_Problem requirements_:
Report only how many lines in the listing below contain the string "PROBE".

_Data for processing_:
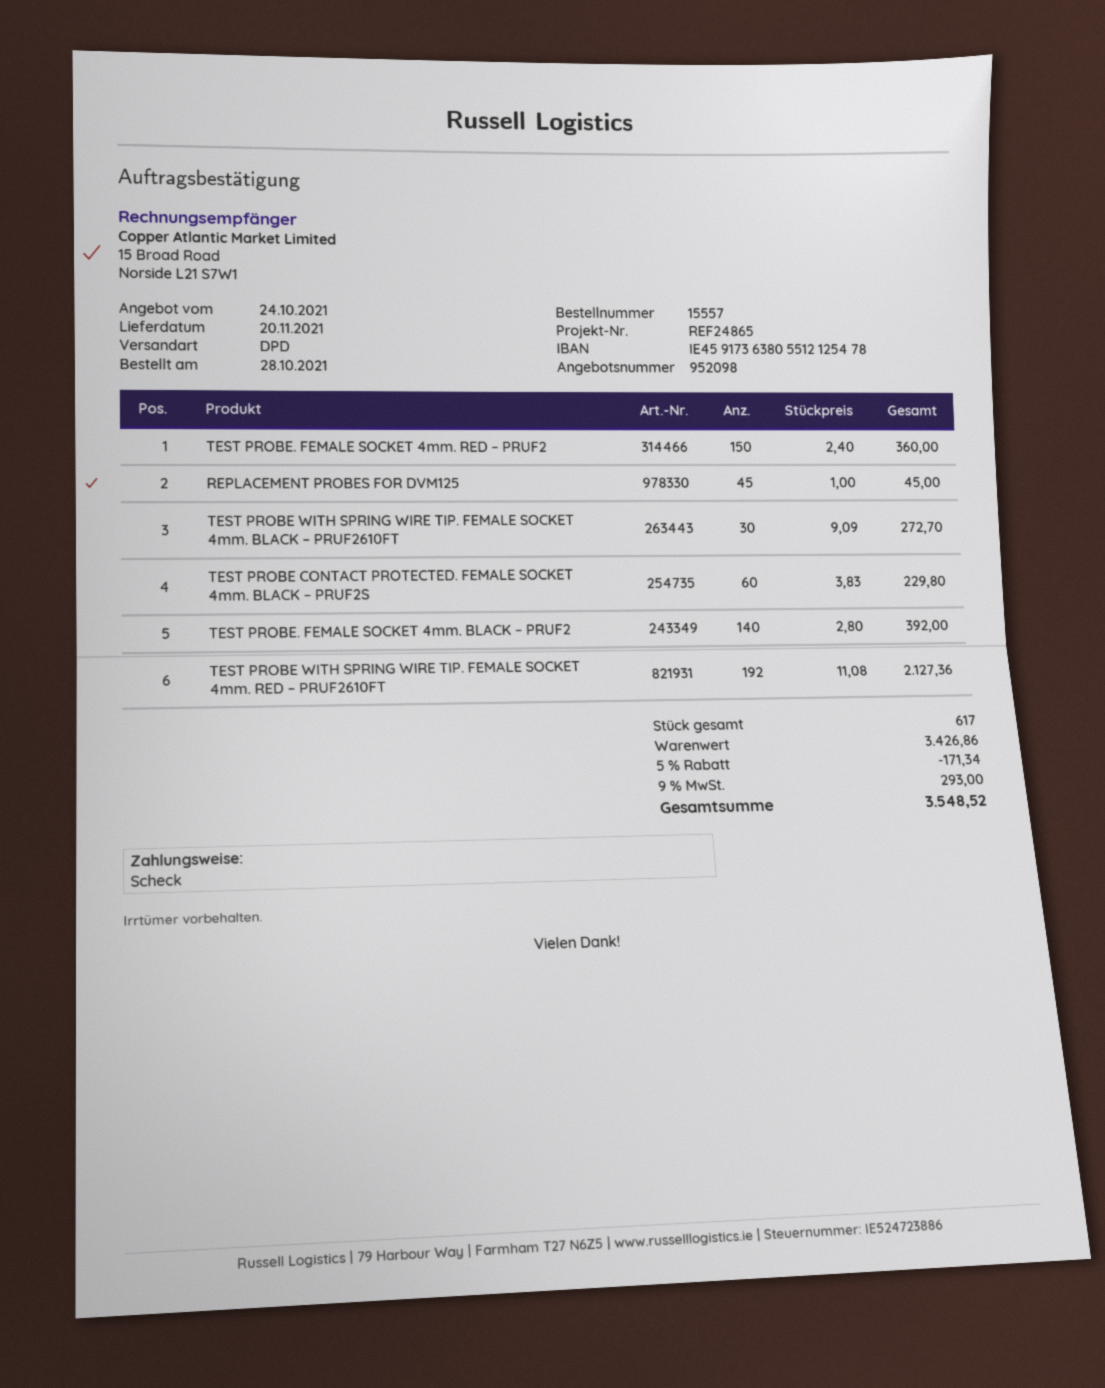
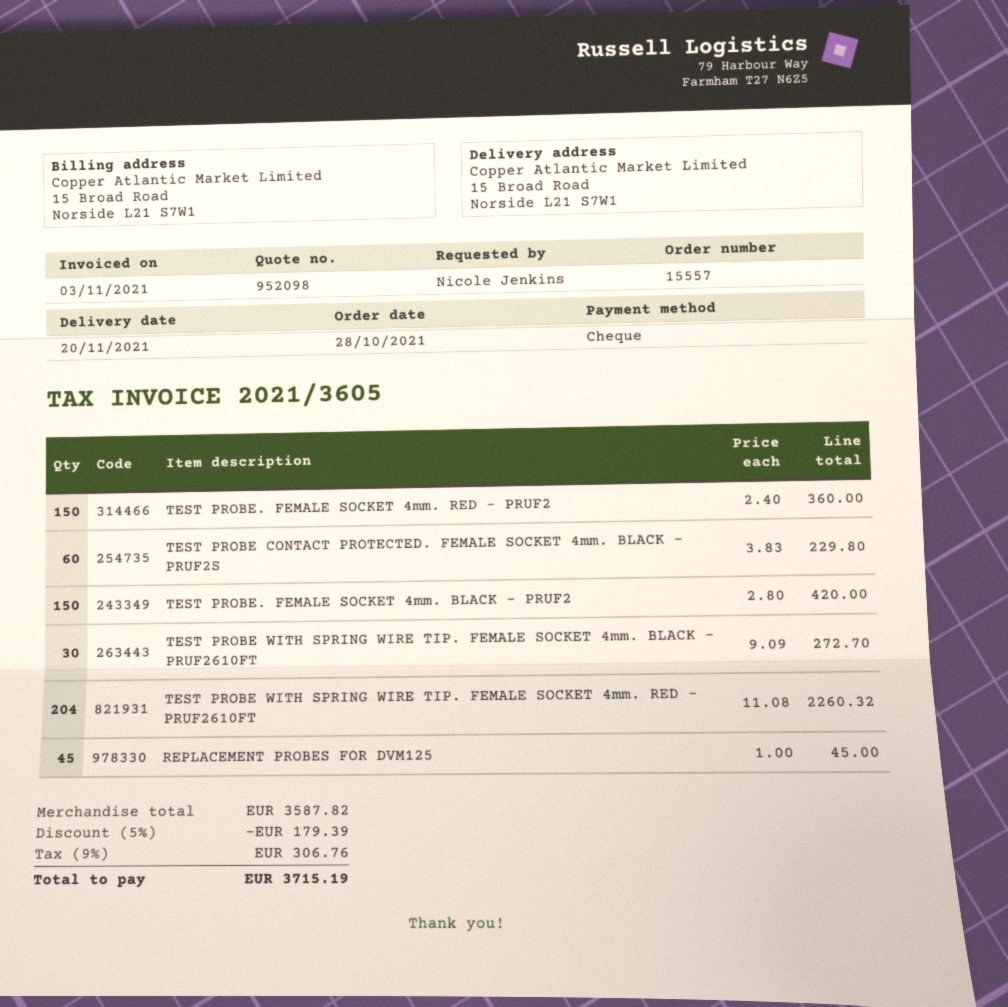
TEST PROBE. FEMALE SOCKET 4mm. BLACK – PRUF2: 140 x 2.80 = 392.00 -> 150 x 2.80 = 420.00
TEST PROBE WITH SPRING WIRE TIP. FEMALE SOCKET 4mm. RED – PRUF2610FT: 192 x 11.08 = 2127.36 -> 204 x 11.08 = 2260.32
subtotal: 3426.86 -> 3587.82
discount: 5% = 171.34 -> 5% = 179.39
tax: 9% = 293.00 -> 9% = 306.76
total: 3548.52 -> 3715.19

_Output below_:
2